TASK REQUIREMENTS: Every entry needs to appear again exactly as written below.

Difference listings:
○ ○ ○ ○ ○

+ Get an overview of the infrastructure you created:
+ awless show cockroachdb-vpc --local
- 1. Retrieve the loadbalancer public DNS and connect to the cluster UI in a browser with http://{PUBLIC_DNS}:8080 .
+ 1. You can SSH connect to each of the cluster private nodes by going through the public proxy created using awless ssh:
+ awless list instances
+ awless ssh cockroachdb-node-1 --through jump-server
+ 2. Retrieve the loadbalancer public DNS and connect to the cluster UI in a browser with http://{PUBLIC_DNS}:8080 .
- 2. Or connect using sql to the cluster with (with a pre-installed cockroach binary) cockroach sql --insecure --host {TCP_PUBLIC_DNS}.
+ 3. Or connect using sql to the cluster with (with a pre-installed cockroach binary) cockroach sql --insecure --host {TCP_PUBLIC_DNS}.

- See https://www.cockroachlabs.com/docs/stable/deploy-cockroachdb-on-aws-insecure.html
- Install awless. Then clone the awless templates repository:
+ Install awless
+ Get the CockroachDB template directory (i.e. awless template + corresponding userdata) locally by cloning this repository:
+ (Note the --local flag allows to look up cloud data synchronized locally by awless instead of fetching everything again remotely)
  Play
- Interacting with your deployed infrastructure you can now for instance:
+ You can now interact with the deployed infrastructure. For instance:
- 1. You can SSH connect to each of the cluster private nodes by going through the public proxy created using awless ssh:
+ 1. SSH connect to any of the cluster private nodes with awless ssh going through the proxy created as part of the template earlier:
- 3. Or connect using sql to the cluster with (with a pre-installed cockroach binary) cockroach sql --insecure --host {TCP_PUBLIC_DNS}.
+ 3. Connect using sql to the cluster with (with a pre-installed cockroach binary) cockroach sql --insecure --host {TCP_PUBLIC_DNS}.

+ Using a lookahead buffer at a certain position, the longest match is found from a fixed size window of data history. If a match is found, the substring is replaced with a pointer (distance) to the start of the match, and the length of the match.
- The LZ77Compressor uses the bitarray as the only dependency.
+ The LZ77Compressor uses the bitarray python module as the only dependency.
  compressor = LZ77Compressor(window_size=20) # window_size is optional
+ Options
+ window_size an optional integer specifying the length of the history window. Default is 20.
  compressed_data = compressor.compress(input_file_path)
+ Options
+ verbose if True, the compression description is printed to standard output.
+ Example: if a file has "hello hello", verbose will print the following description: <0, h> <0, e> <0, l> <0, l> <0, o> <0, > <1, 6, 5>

○ ○ ○ ○ ○

ANSWER TO THIS PROBLEM:
+ Get an overview of the infrastructure you created:
+ awless show cockroachdb-vpc --local
- 1. Retrieve the loadbalancer public DNS and connect to the cluster UI in a browser with http://{PUBLIC_DNS}:8080 .
+ 1. You can SSH connect to each of the cluster private nodes by going through the public proxy created using awless ssh:
+ awless list instances
+ awless ssh cockroachdb-node-1 --through jump-server
+ 2. Retrieve the loadbalancer public DNS and connect to the cluster UI in a browser with http://{PUBLIC_DNS}:8080 .
- 2. Or connect using sql to the cluster with (with a pre-installed cockroach binary) cockroach sql --insecure --host {TCP_PUBLIC_DNS}.
+ 3. Or connect using sql to the cluster with (with a pre-installed cockroach binary) cockroach sql --insecure --host {TCP_PUBLIC_DNS}.

- See https://www.cockroachlabs.com/docs/stable/deploy-cockroachdb-on-aws-insecure.html
- Install awless. Then clone the awless templates repository:
+ Install awless
+ Get the CockroachDB template directory (i.e. awless template + corresponding userdata) locally by cloning this repository:
+ (Note the --local flag allows to look up cloud data synchronized locally by awless instead of fetching everything again remotely)
  Play
- Interacting with your deployed infrastructure you can now for instance:
+ You can now interact with the deployed infrastructure. For instance:
- 1. You can SSH connect to each of the cluster private nodes by going through the public proxy created using awless ssh:
+ 1. SSH connect to any of the cluster private nodes with awless ssh going through the proxy created as part of the template earlier:
- 3. Or connect using sql to the cluster with (with a pre-installed cockroach binary) cockroach sql --insecure --host {TCP_PUBLIC_DNS}.
+ 3. Connect using sql to the cluster with (with a pre-installed cockroach binary) cockroach sql --insecure --host {TCP_PUBLIC_DNS}.

+ Using a lookahead buffer at a certain position, the longest match is found from a fixed size window of data history. If a match is found, the substring is replaced with a pointer (distance) to the start of the match, and the length of the match.
- The LZ77Compressor uses the bitarray as the only dependency.
+ The LZ77Compressor uses the bitarray python module as the only dependency.
  compressor = LZ77Compressor(window_size=20) # window_size is optional
+ Options
+ window_size an optional integer specifying the length of the history window. Default is 20.
  compressed_data = compressor.compress(input_file_path)
+ Options
+ verbose if True, the compression description is printed to standard output.
+ Example: if a file has "hello hello", verbose will print the following description: <0, h> <0, e> <0, l> <0, l> <0, o> <0, > <1, 6, 5>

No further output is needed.